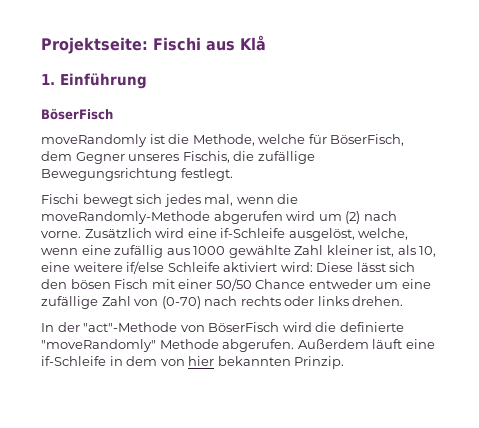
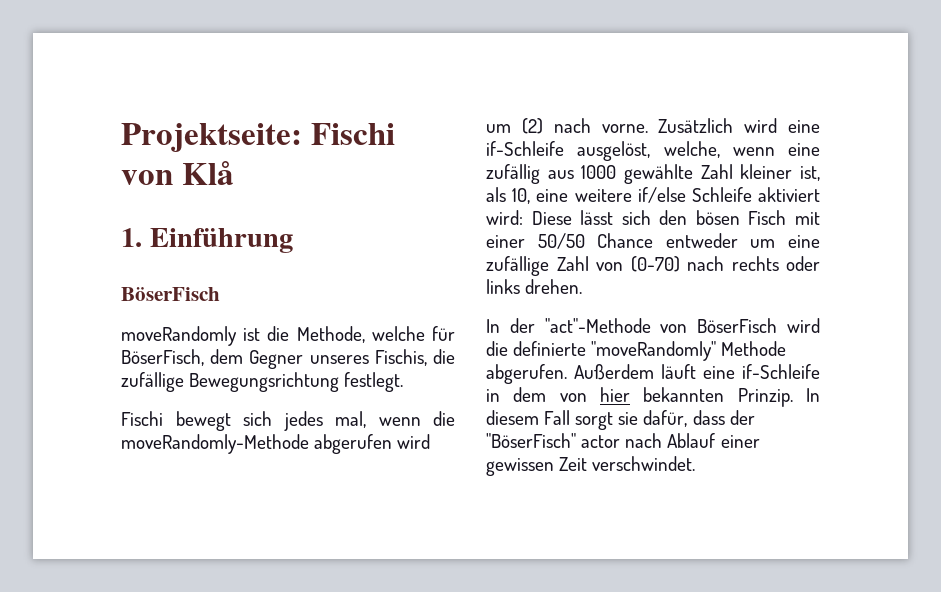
[206,41,235,51] aus -> [121,170,173,185] von
(345, 362) none -> [806,388,820,402] [486,410,755,430] [486,433,760,448] [486,456,696,476] In diesem Fall sorgt sie dafür, dass der "BöserFisch" actor nach Ablauf einer gewissen Zeit verschwindet.

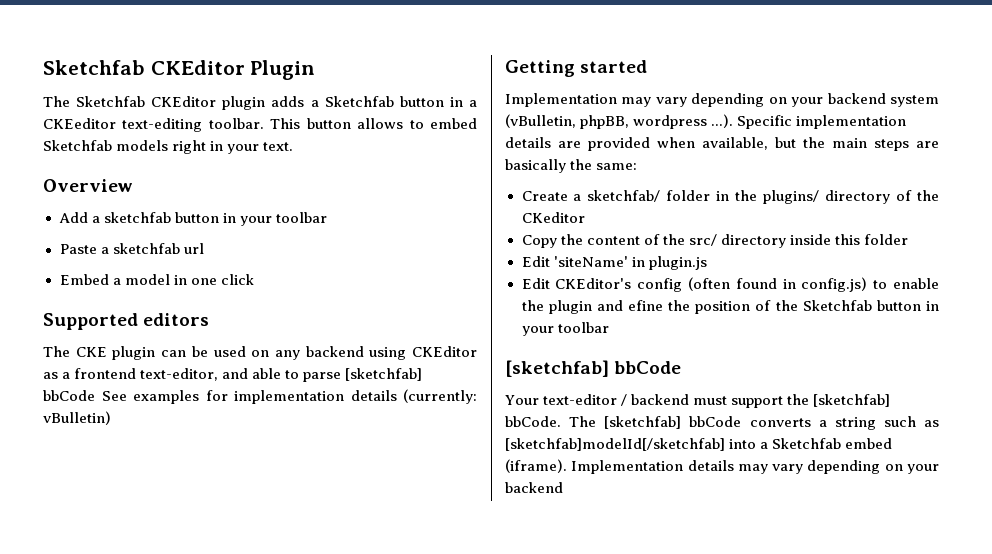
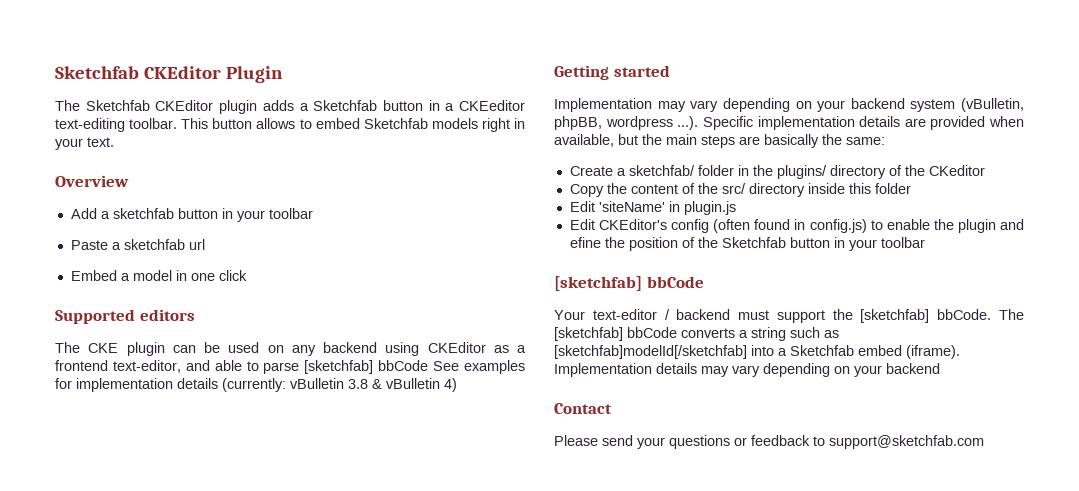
[43,411,111,425] vBulletin) -> [290,378,457,392] vBulletin 3.8 & vBulletin 4)
(563, 487) none -> [554,403,612,414] [554,435,984,449] // Contact // Please send your questions or feedback to support@sketchfab.com

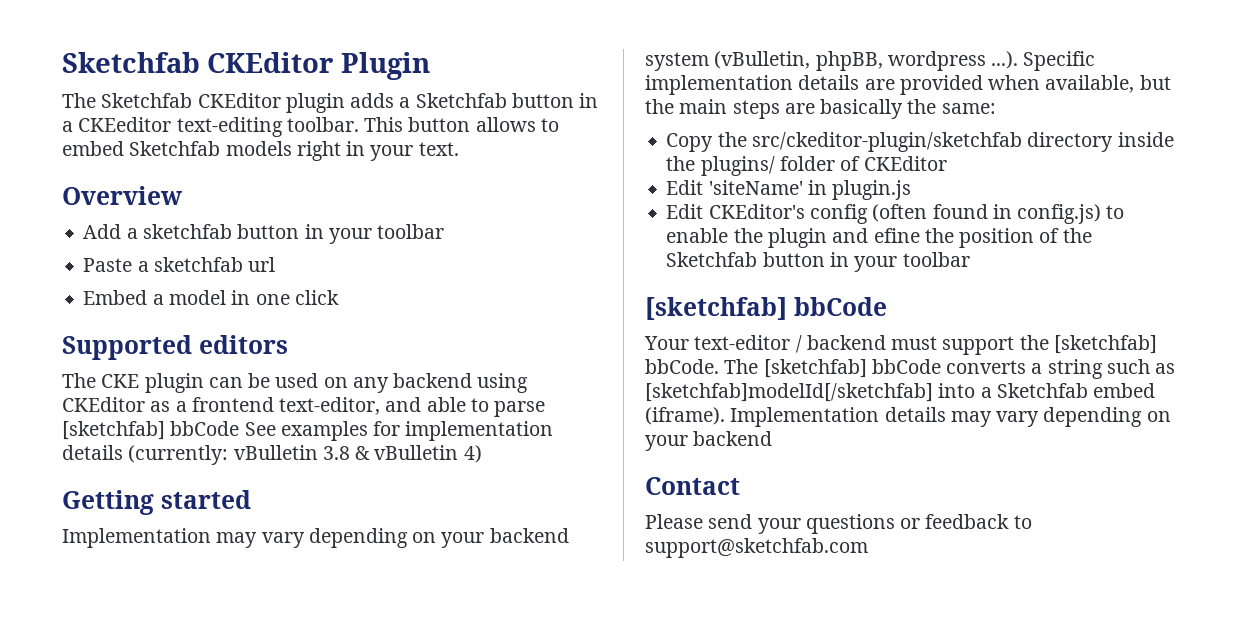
[569,165,985,179] [569,183,911,197] Create a sketchfab/ folder in the plugins/ directory of the CKeditor // Copy the content of the src/ directory inside this folder -> [666,132,1174,152] [666,156,947,176] Copy the src/ckeditor-plugin/sketchfab directory inside the plugins/ folder of CKEditor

# Exercise
Print each record exactly as it stands, omitting the pictures.

# Result for this exercise
[206,41,235,51] aus -> [121,170,173,185] von
(345, 362) none -> [806,388,820,402] [486,410,755,430] [486,433,760,448] [486,456,696,476] In diesem Fall sorgt sie dafür, dass der "BöserFisch" actor nach Ablauf einer gewissen Zeit verschwindet.

[43,411,111,425] vBulletin) -> [290,378,457,392] vBulletin 3.8 & vBulletin 4)
(563, 487) none -> [554,403,612,414] [554,435,984,449] // Contact // Please send your questions or feedback to support@sketchfab.com

[569,165,985,179] [569,183,911,197] Create a sketchfab/ folder in the plugins/ directory of the CKeditor // Copy the content of the src/ directory inside this folder -> [666,132,1174,152] [666,156,947,176] Copy the src/ckeditor-plugin/sketchfab directory inside the plugins/ folder of CKEditor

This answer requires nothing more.